Au cours de la fin des années 80 et début 90, le cinéaste produit un nombre conséquent de films d'horreur (dont la série des Démons) et réalise des longs métrages qui peinent à retrouver la flamboyance de ses premières créations tout en développant son style gothique et onirique ( Terreur à l'opéra, Trauma avec sa fille Asia Argento, Le Fantôme de l'opéra...)

 

A la fin des années 90, le cinéaste, célébré comme un maître du genre et un formaliste de génie, entame une série de films qui annonce une renaissance artistique par intermittence. Quelques séquences du Syndrome de Stendhal forcent ainsi l'admiration (dont celle d'ouverture, qui plonge littéralement le personnage tenu par Asia dans un tableau), alors que le retour du maître au giallo avec Le Sang des innocents, qui utilise admirablement le vétéran Max von Sydow et comporte une anthologique scène de meurtres sur un tapis rouge digne des premiers excès gore du cinéaste, satisfait une partie de ses admirateurs.
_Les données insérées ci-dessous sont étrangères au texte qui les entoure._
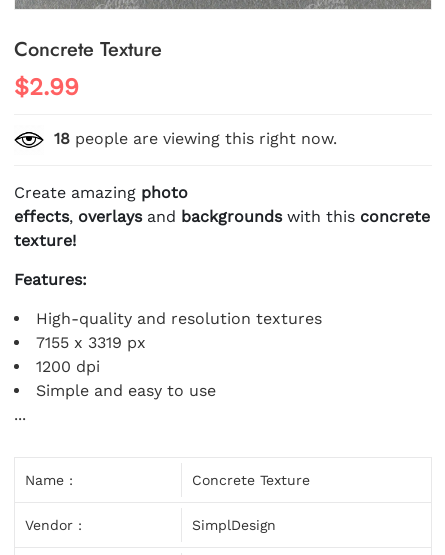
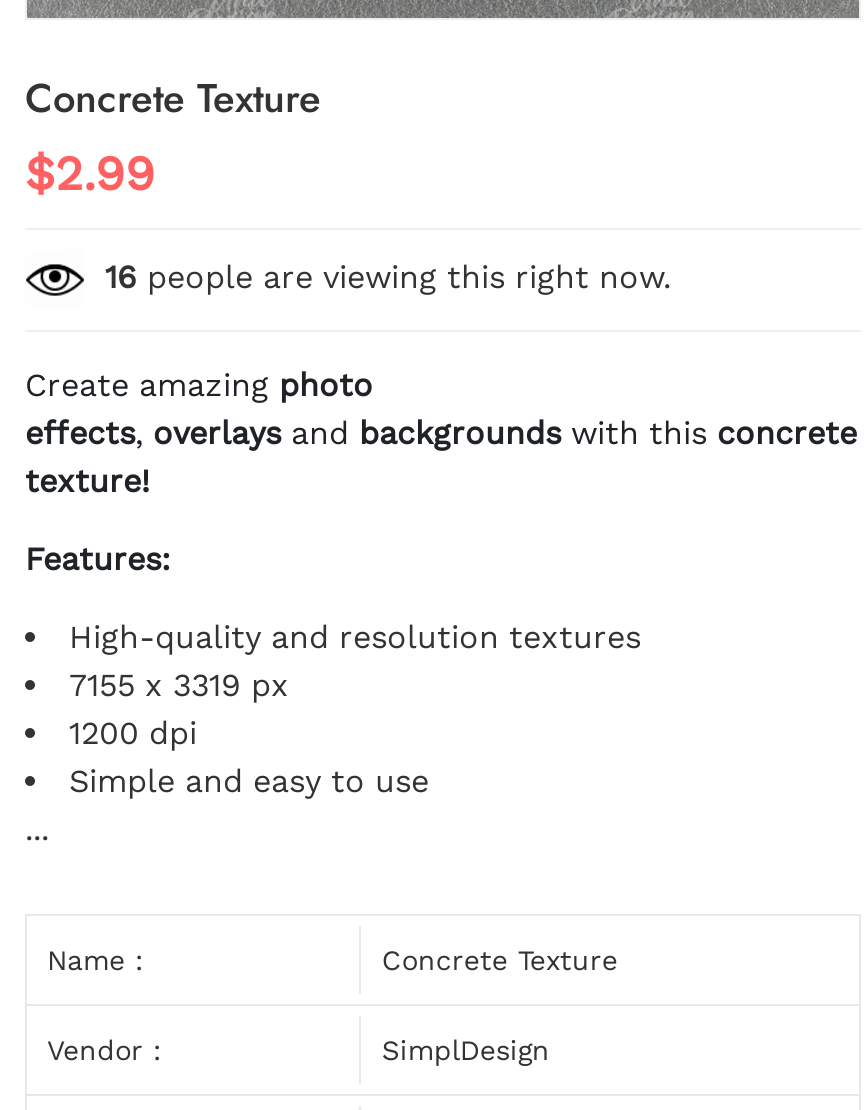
- 18 people are viewing this right now.
+ 16 people are viewing this right now.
Mais c'est la série Master of Horror, et le mélange d'érotisme et de dégoût qu'inspire son personnage Jenifer qui convainc véritablement ses fans. En 2007, le réalisateur décide enfin de clore la trilogie des « Trois mères » commencée avec Suspiria en 1977 et Inferno en 1980. Il s'entoure alors de ses deux muses : Daria Nicolodi et Asia, pour décrire le réveil de la mère des larmes dans La Terza Madre.